WHAT YOU HAVE TO DO ->
Show, from the records below, all lines that contain the word "error".

Stored records ->

◇ ◇ ◇ ◇

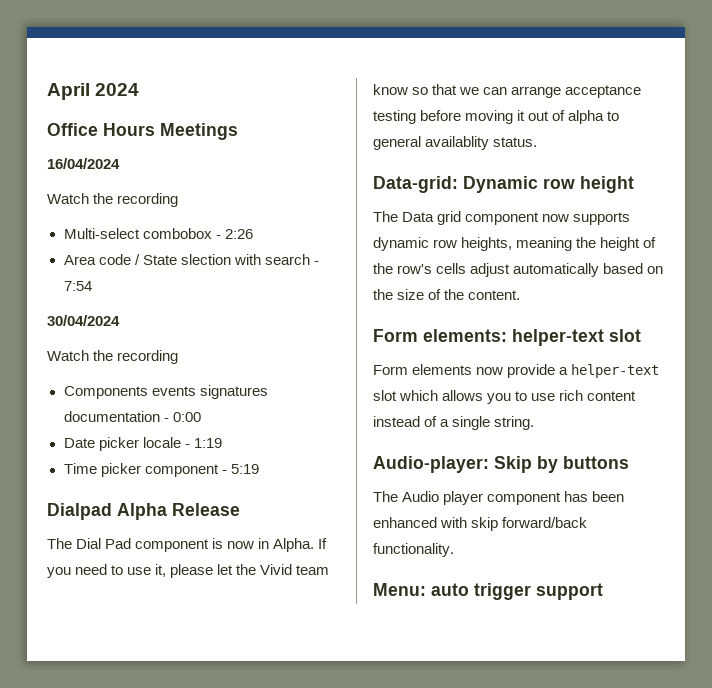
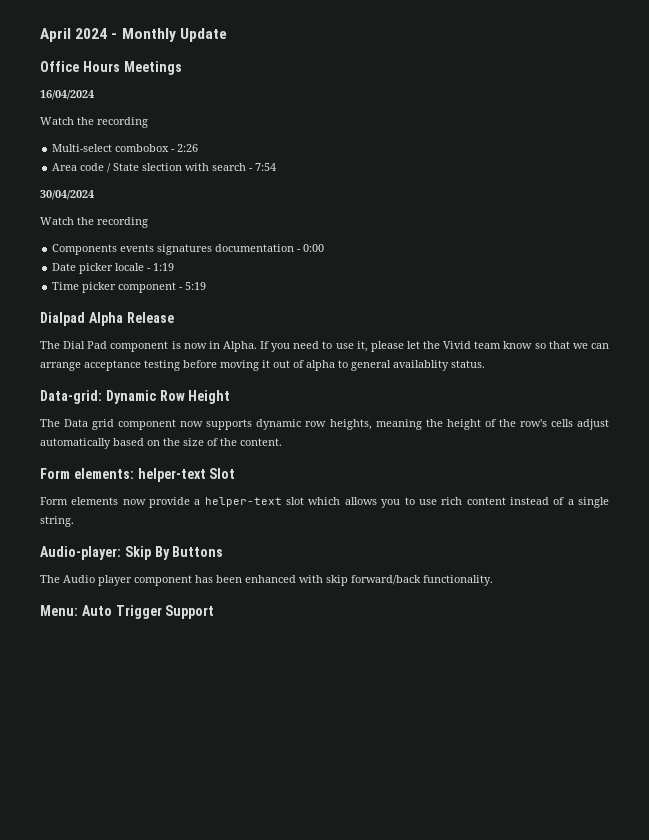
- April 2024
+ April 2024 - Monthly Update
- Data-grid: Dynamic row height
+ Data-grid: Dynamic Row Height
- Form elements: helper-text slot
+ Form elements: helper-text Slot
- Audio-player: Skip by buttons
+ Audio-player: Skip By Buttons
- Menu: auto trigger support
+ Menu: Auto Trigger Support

◇ ◇ ◇ ◇

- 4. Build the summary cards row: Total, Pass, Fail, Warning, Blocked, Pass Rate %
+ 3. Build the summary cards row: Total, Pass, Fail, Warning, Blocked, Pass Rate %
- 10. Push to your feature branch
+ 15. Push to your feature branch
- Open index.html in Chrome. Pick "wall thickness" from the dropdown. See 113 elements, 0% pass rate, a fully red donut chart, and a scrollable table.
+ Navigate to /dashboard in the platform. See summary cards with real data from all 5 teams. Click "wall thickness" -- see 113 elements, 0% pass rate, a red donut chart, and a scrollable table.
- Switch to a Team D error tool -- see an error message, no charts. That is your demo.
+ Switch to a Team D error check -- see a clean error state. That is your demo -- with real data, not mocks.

◇ ◇ ◇ ◇

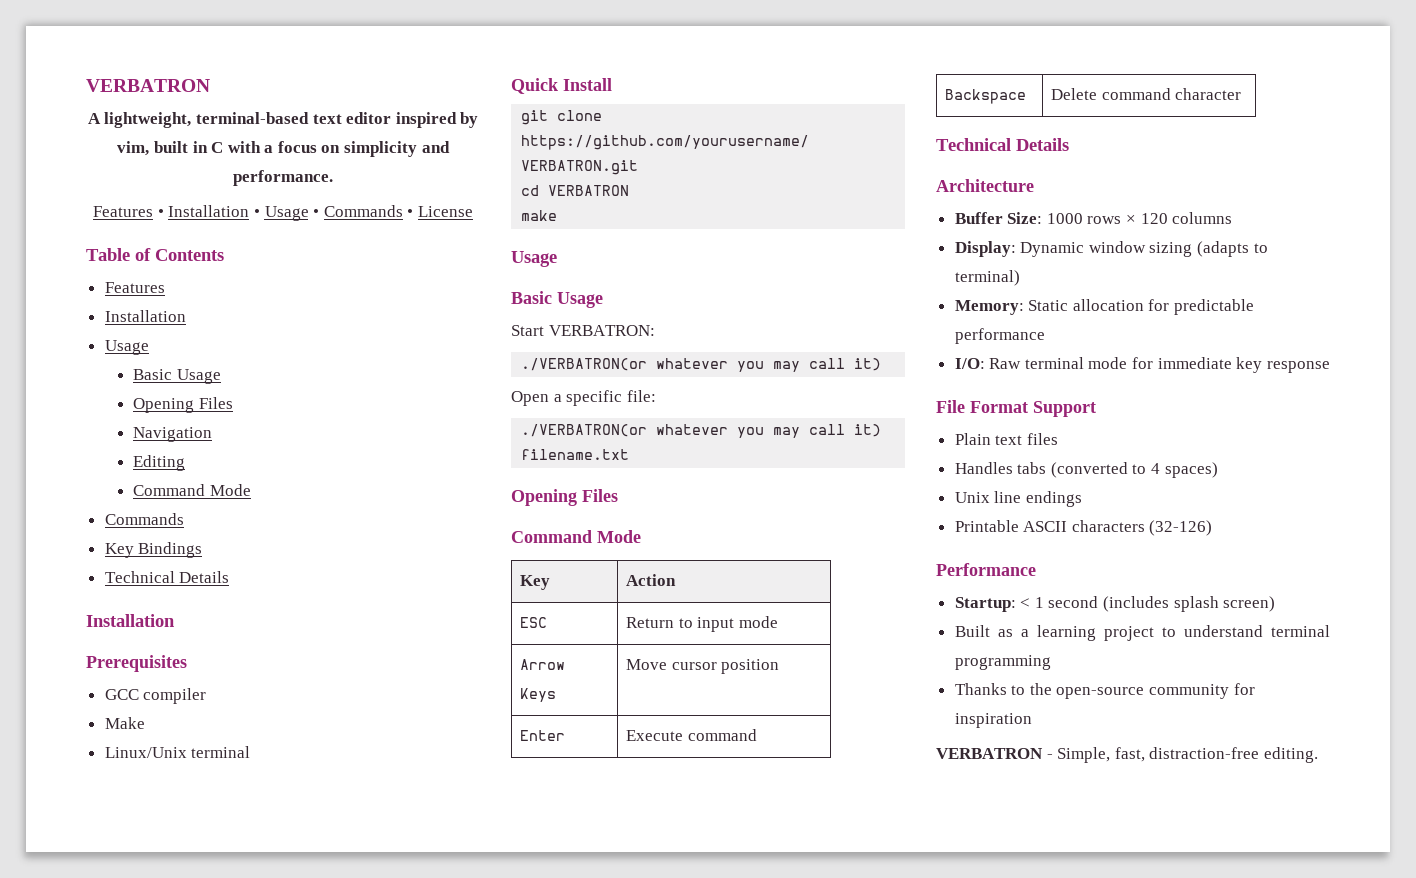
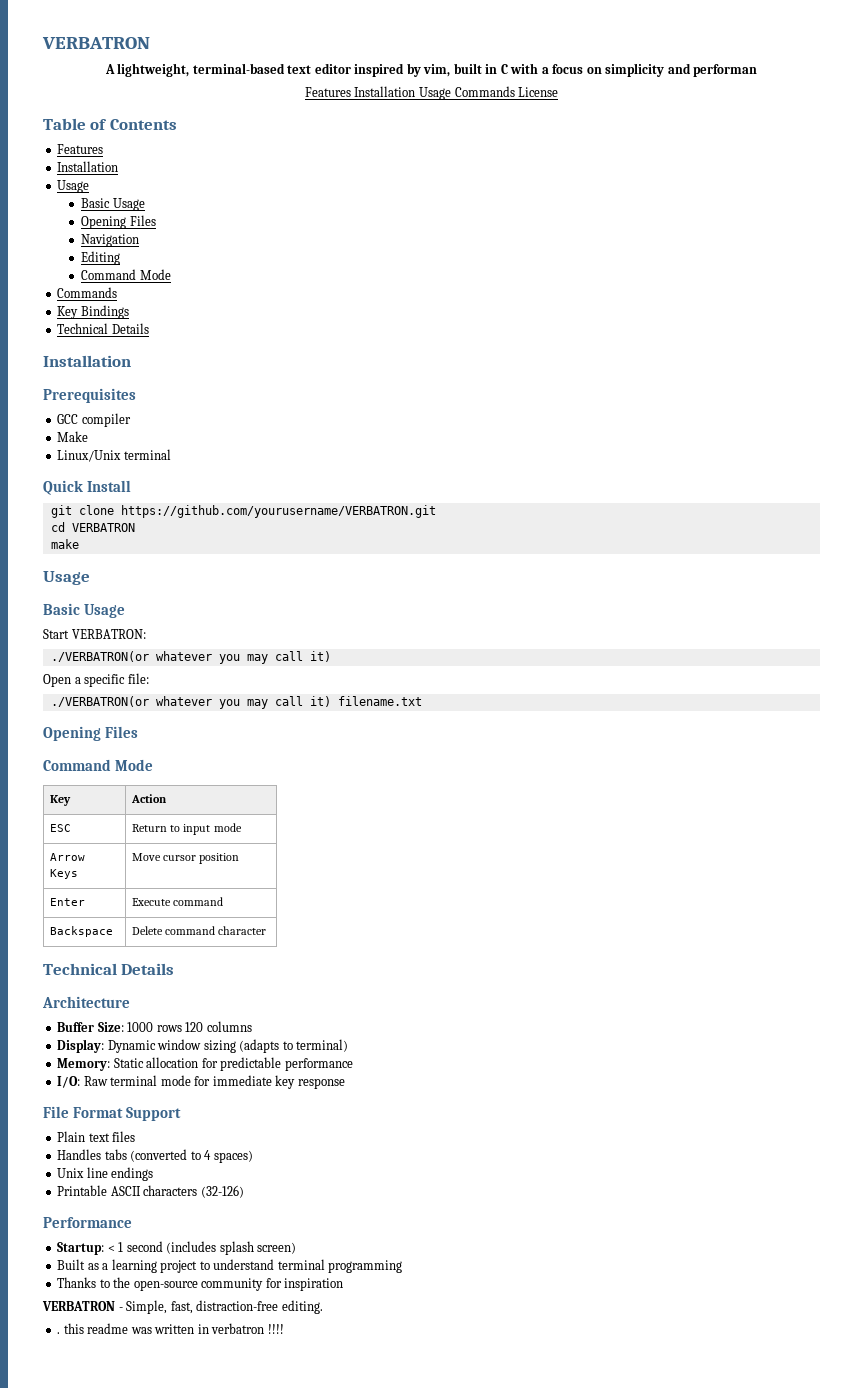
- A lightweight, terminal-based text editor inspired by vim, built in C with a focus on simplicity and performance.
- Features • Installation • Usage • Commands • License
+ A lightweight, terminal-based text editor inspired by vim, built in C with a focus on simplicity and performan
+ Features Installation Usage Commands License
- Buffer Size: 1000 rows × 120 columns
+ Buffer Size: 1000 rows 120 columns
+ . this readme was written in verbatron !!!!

◇ ◇ ◇ ◇

REPLY TO THE TASK ->
- Switch to a Team D error tool -- see an error message, no charts. That is your demo.
+ Switch to a Team D error check -- see a clean error state. That is your demo -- with real data, not mocks.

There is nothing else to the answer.